_ACTIVITY_
Make an exact copy of each entry, leaving out every picture.

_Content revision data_
*****

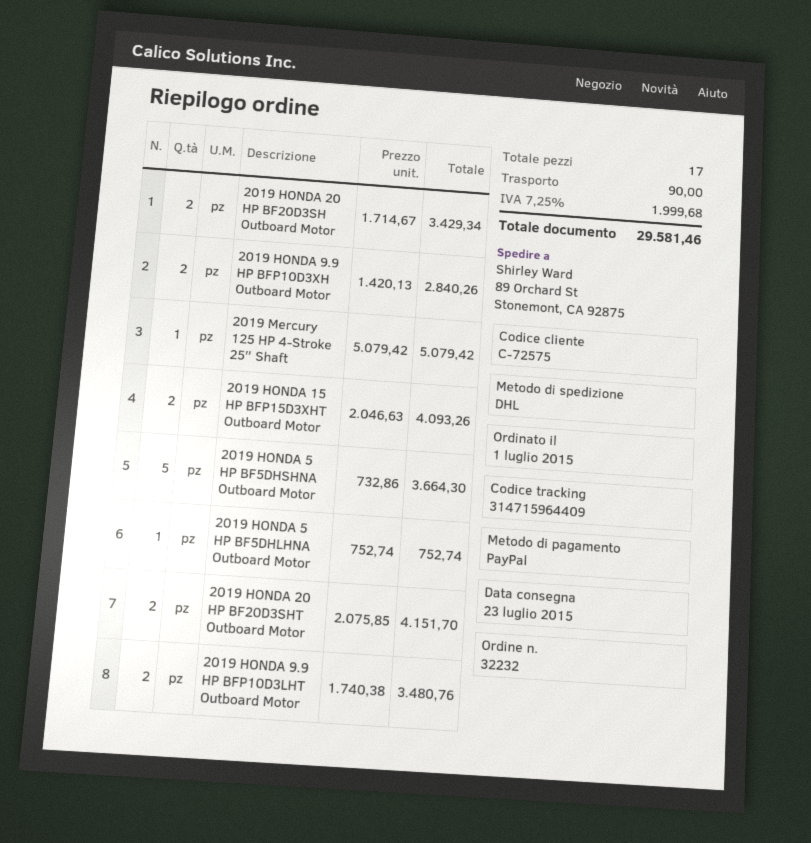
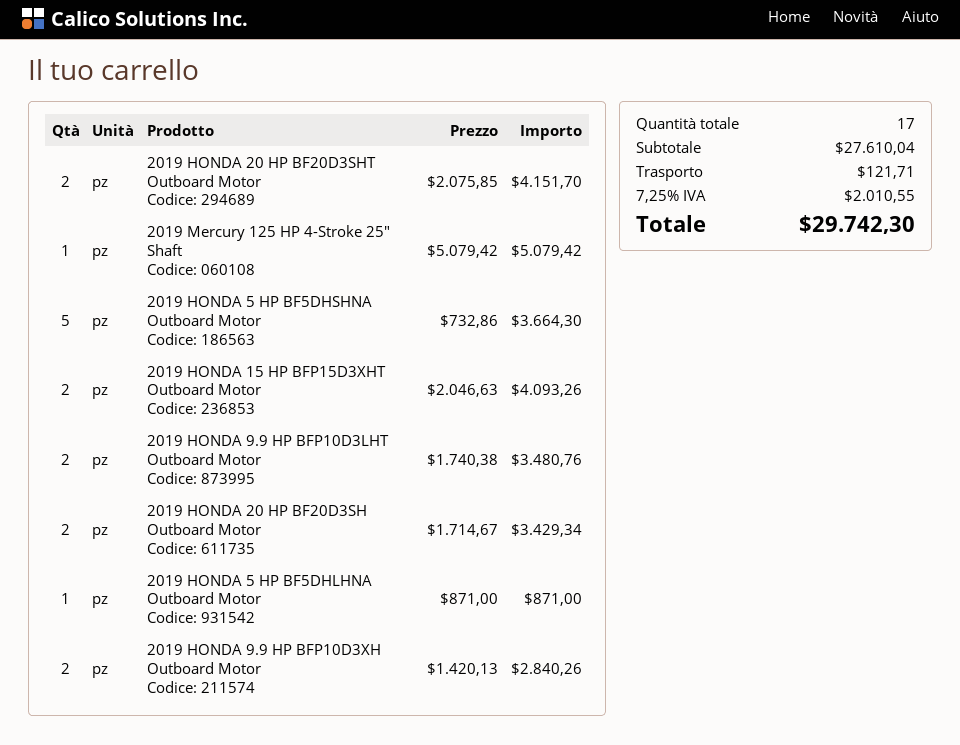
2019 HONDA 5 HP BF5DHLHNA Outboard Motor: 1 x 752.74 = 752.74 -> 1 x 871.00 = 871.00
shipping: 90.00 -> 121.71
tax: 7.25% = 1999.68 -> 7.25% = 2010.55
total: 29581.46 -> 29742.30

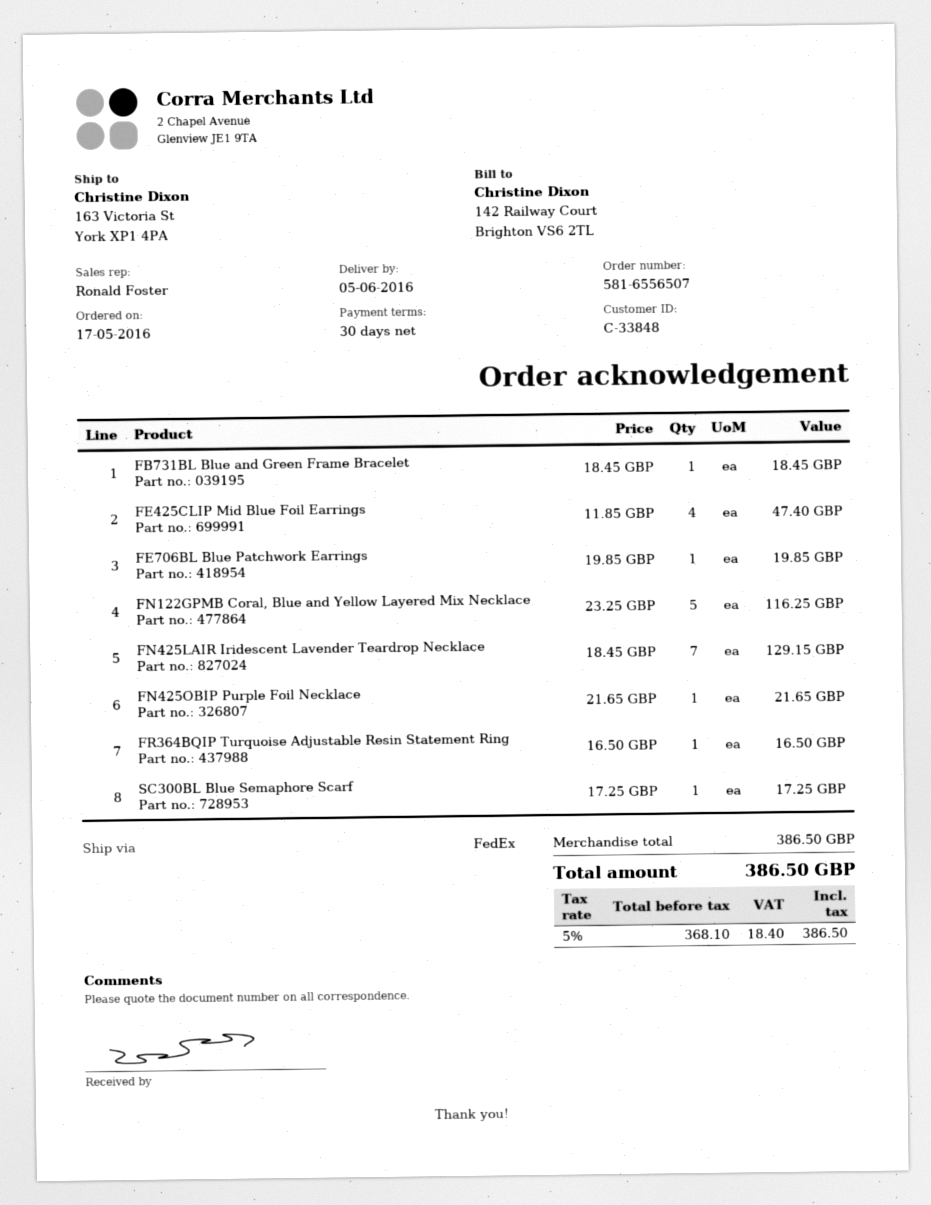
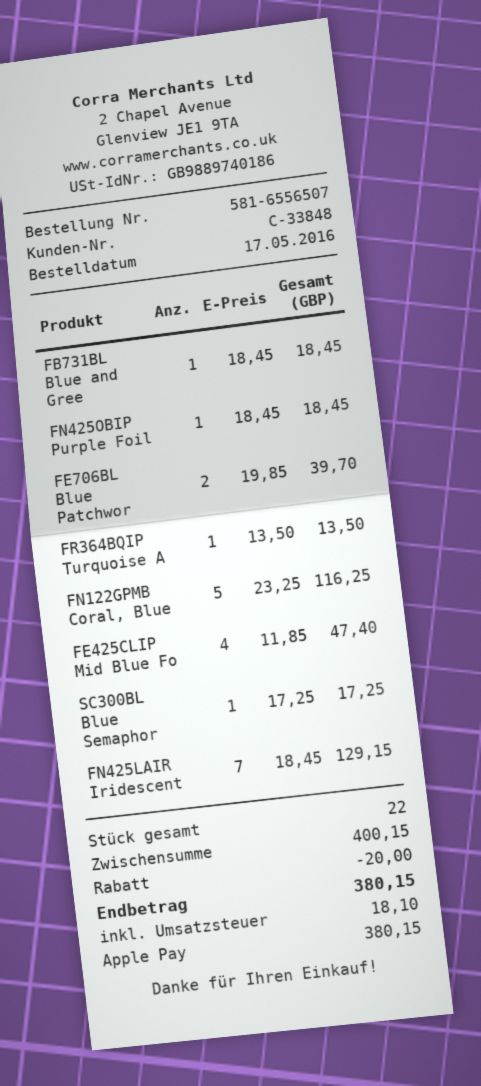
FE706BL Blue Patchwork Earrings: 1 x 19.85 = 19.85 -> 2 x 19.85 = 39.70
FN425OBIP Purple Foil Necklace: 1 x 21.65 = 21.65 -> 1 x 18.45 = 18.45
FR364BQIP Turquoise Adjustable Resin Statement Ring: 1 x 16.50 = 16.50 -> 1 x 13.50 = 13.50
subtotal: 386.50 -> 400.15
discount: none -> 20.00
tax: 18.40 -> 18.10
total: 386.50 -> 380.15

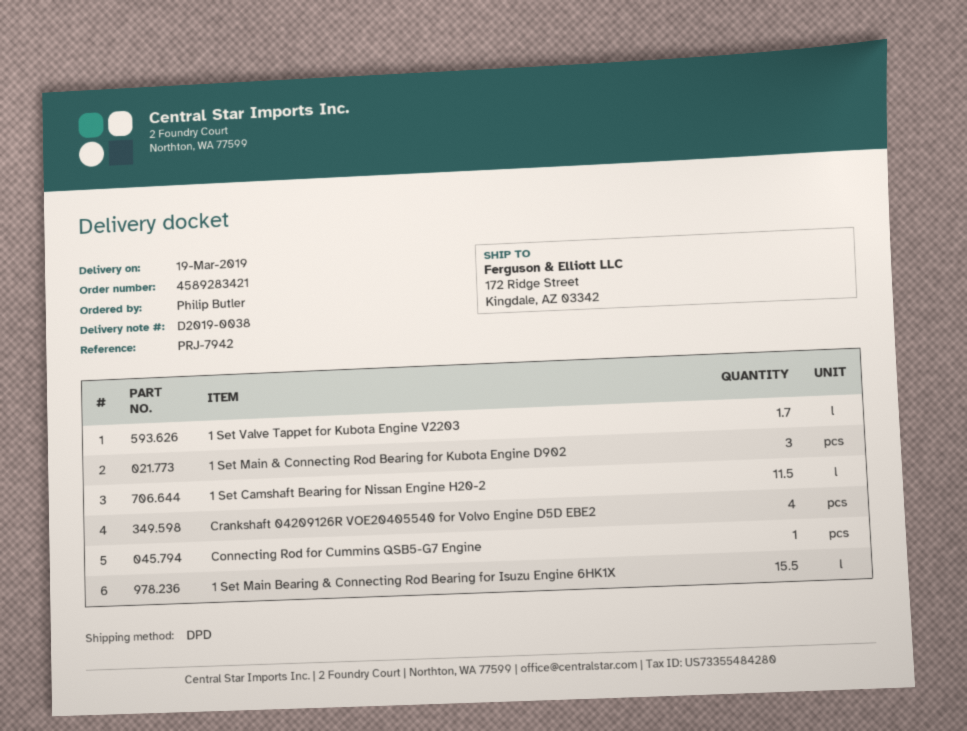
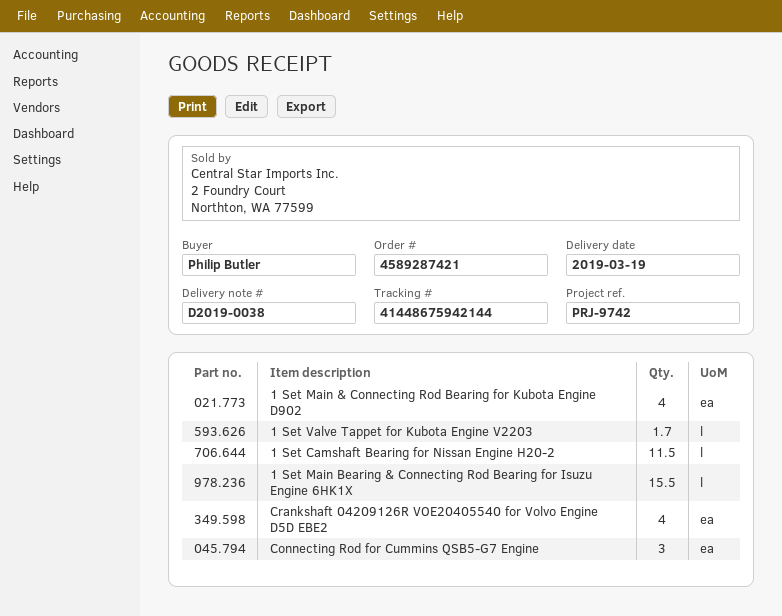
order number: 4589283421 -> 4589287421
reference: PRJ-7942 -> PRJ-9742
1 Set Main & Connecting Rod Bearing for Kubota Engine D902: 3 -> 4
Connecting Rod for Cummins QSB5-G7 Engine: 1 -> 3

*****

_ANSWER AREA_
2019 HONDA 5 HP BF5DHLHNA Outboard Motor: 1 x 752.74 = 752.74 -> 1 x 871.00 = 871.00
shipping: 90.00 -> 121.71
tax: 7.25% = 1999.68 -> 7.25% = 2010.55
total: 29581.46 -> 29742.30

FE706BL Blue Patchwork Earrings: 1 x 19.85 = 19.85 -> 2 x 19.85 = 39.70
FN425OBIP Purple Foil Necklace: 1 x 21.65 = 21.65 -> 1 x 18.45 = 18.45
FR364BQIP Turquoise Adjustable Resin Statement Ring: 1 x 16.50 = 16.50 -> 1 x 13.50 = 13.50
subtotal: 386.50 -> 400.15
discount: none -> 20.00
tax: 18.40 -> 18.10
total: 386.50 -> 380.15

order number: 4589283421 -> 4589287421
reference: PRJ-7942 -> PRJ-9742
1 Set Main & Connecting Rod Bearing for Kubota Engine D902: 3 -> 4
Connecting Rod for Cummins QSB5-G7 Engine: 1 -> 3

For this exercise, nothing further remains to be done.